Anyone familiar with Stephen Sondheim’s Sweeney Todd can tell you it’s not your typical musical. A story about a bloodthirsty barber who executes his customers, it may have never to come to the screen if not for the commercially proven team of Johnny Depp and Tim Burton. The result is Sweeney Todd: The Demon Barber of Fleet Street, the pair’s best collaboration since Ed Wood. It’s a rare film, one that manages to go back and forth from darkly humorous to downright horrifying.
Sweeney is Burton’s first crack at a live-action musical and he handles it well. There is a good balance between singing and dialogue. The narrative never stands still, so the characters can sing at each other. The songs are woven into the action of the film and the pacing stays entertaining. The score is very strong and is a constant presence throughout the movie, composed entirely of music from the original stage production. Some songs have been dropped, but nothing new has been added, so die-hard fans of the original should not be too offended.
Johnny Depp continues to earn his reputation as an actor with great range and talent. His Sweeney has a growling, gravely voice and he brings real venom to the vicious barber’s explosions of rage. He also does his own singing; his voice does not show much range but is more than passable and quite expressive. Helena Bonham Carter (Fight Club, Charlie and the Chocolate Factory), Burton’s wife, is the perfect companion to Depp’s morose Todd. She plays Mrs. Lovett, the lonely operator of London’s least popular bakery. Her voice is not always as strong as Depp’s, but she is otherwise perfectly cast in her role.
The film’s best singing comes from its youngest cast members. Jamie Campbell Bower, Jayne Wisener, and Edward Sanders are all young newcomers obviously cast for their strong singing voices. The cast of villains is just as strong. Alan Rickman will probably be playing a lot more bad guys; he’s extremely creepy as the lecherous Judge Turpin, the man who ruined Sweeney’s life. Of course, the real scene-stealer is Sacha Baron Cohen, otherwise known as Borat, who goes completely over the top as the pompous rival barber Pirelli. The casting department really came through for Sweeney Todd.

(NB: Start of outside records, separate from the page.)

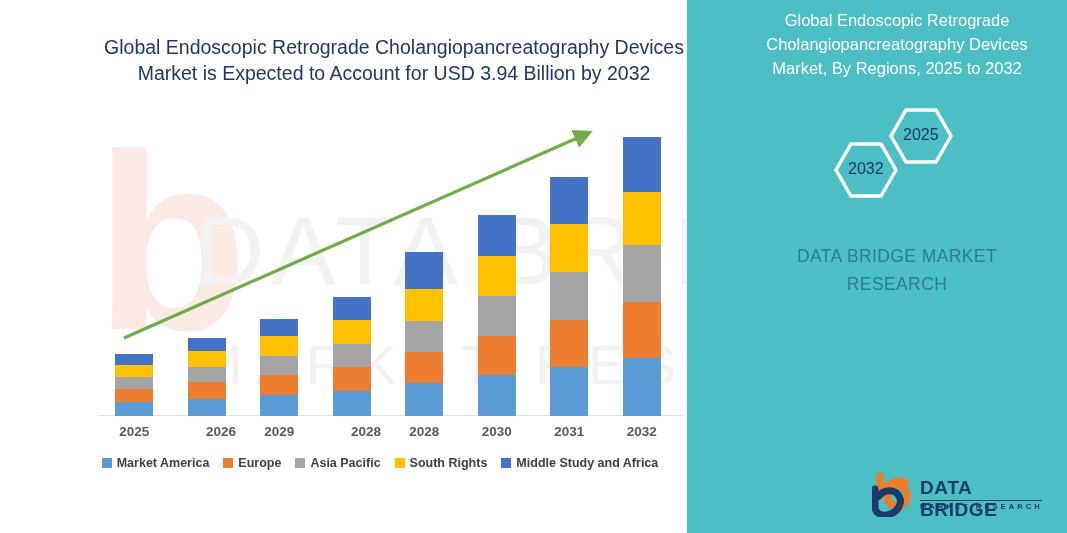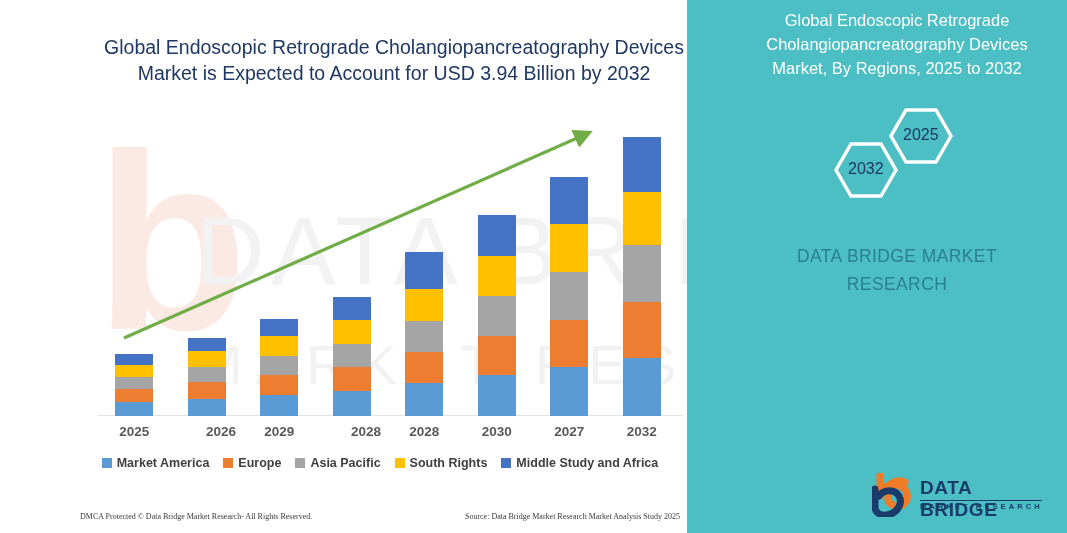--- a/index.html
+++ b/index.html
@@ -230,7 +230,7 @@
       <span class="xlab" style="left: 233px;">2028</span>
       <span class="xlab" style="left: 291.25px;">2028</span>
       <span class="xlab" style="left: 363.75px;">2030</span>
-      <span class="xlab" style="left: 436.25px;">2027</span>
+      <span class="xlab" style="left: 436.25px;">2031</span>
       <span class="xlab" style="left: 508.75px;">2032</span>
     </div>
 

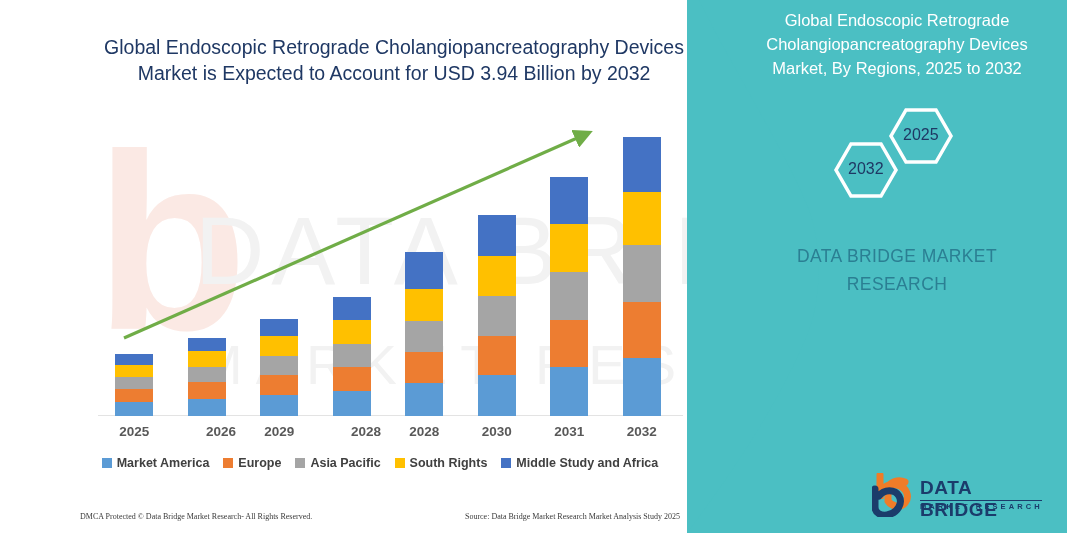--- a/index.html
+++ b/index.html
@@ -257,10 +257,6 @@
       </div>
     </div>
 
-  <div class="footer">
-    <span class="foot-tx">DMCA Protected © Data Bridge Market Research- All Rights Reserved.</span>
-    <span class="foot-tx">Source: Data Bridge Market Research  Market Analysis Study 2025</span>
-  </div>
 
   <div class="rp-title">Global Endoscopic Retrograde Cholangiopancreatography Devices Market, By Regions, 2025 to 2032</div>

To some, another Burton/Depp combo may come off as Hollywood trying to pre-package another hit, but the film is no cheap effort being sold on a name. It is very much a Tim Burton movie, full of his trademark visual strength as well as themes and motifs found in films like Edward Scissorhands. Visually, the movie is incredible. Never has filthy Dickensian London looked so beautiful. It looks a lot like Burton’s earlier film with Depp, Sleepy Hollow. Burton fans should be dancing in the streets; it seems the director has finally shaken off his recent slump.
Despite all the obvious comparisons, Sweeney Todd is a very original work, and quite gutsy given its subject matter. Burton does not shy away from the violence as some adaptations of Sweeney have. Razor sliced throats are front and center here, and the blood follows standard Kill Bill laws, the human body contains gallons of blood, kept under extreme pressure. It’s often too ridiculous to be truly disturbing, but those who cannot stand the sight of blood should keep safely out of spatter range.